WHAT TO PRODUCE:
Please return the records below exactly as they appear, leaving every picture out.

········

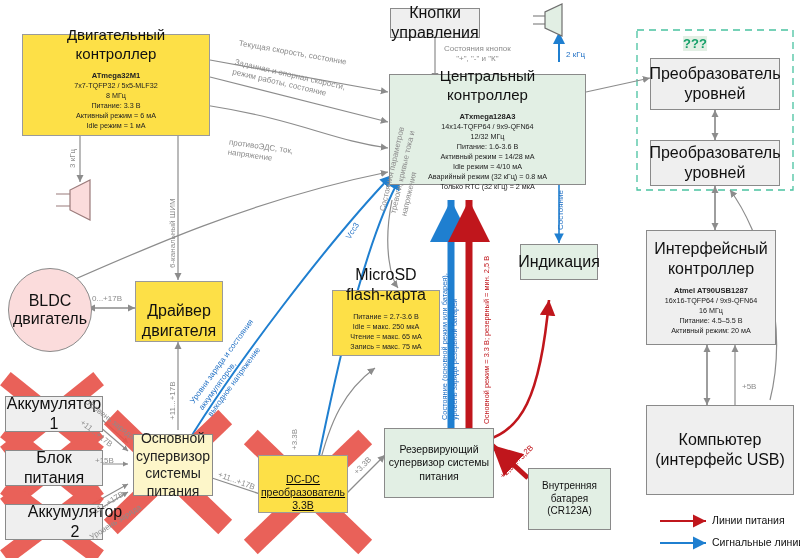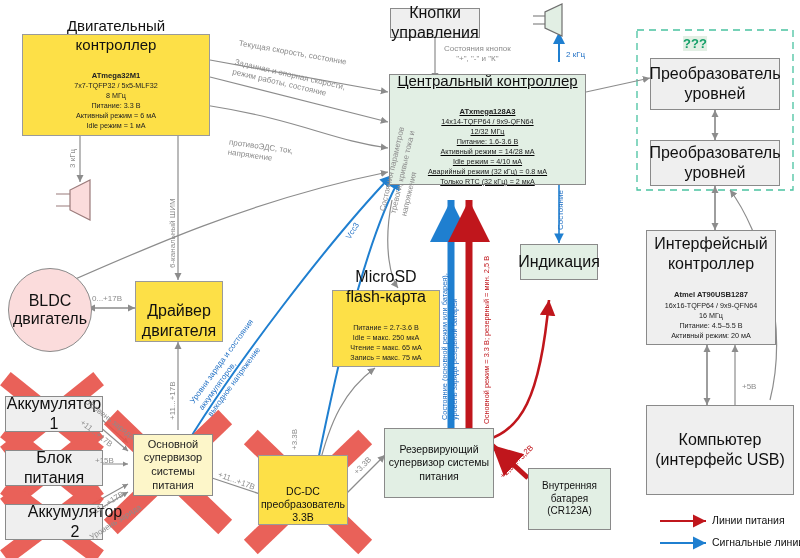"ATmega32M1" .spec { margin-top: 16px -> 7px }
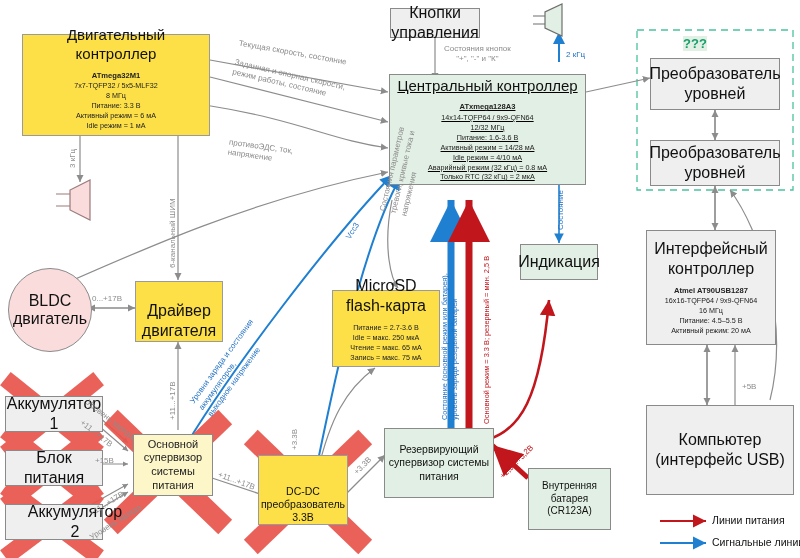"Центральный контроллер" div.box { padding: 3px 5px -> 3px 14px; text-decoration: underline -> none }
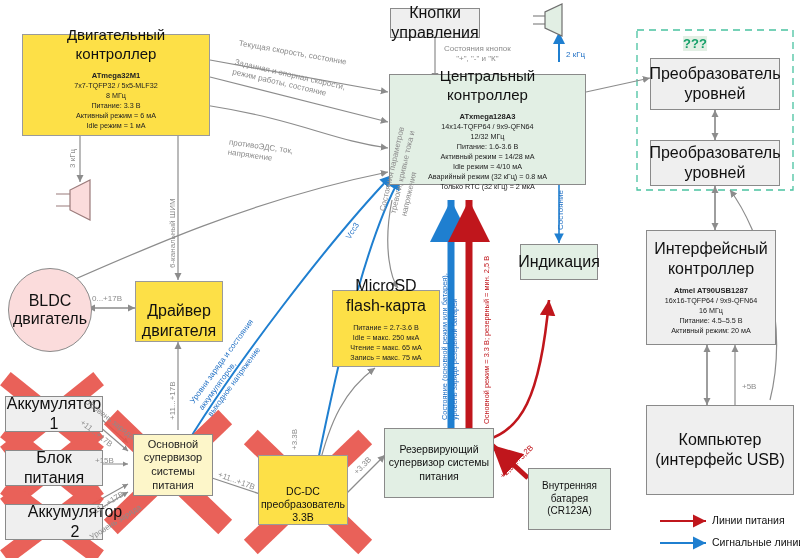"MicroSD flash-карта" div.box { height: 77px -> 66px }
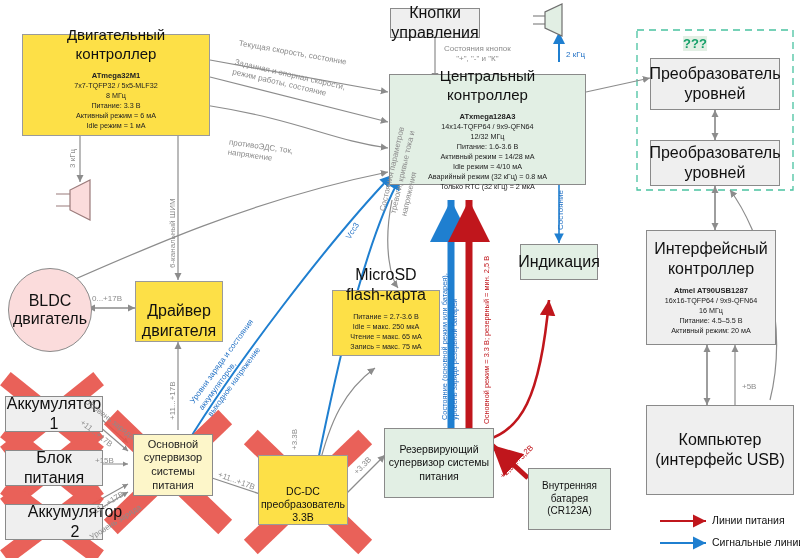"Основной супервизор системы питания" div.title { font-size: 11px -> 14px }
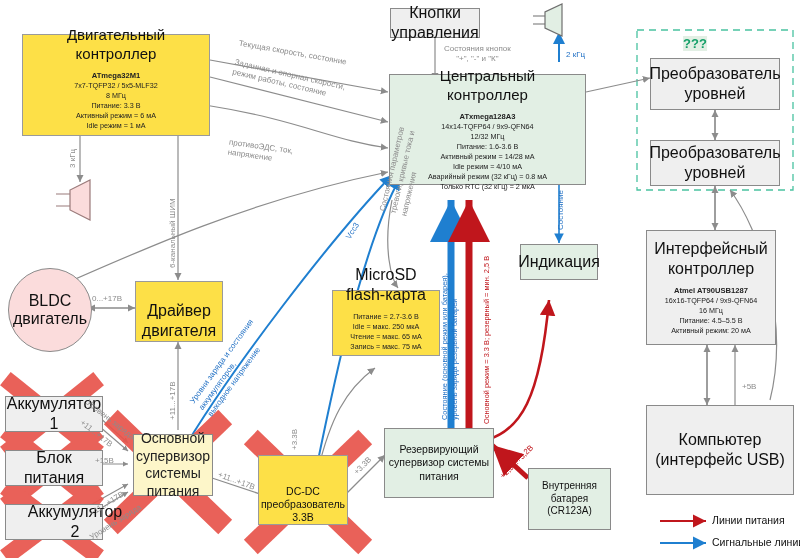"DC-DC преобразователь 3.3В" div.box { height: 70px -> 58px; text-decoration: none -> underline }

········

PROBLEM SOLUTION:
"ATmega32M1" .spec { margin-top: 16px -> 7px }
"Центральный контроллер" div.box { padding: 3px 5px -> 3px 14px; text-decoration: underline -> none }
"MicroSD flash-карта" div.box { height: 77px -> 66px }
"Основной супервизор системы питания" div.title { font-size: 11px -> 14px }
"DC-DC преобразователь 3.3В" div.box { height: 70px -> 58px; text-decoration: none -> underline }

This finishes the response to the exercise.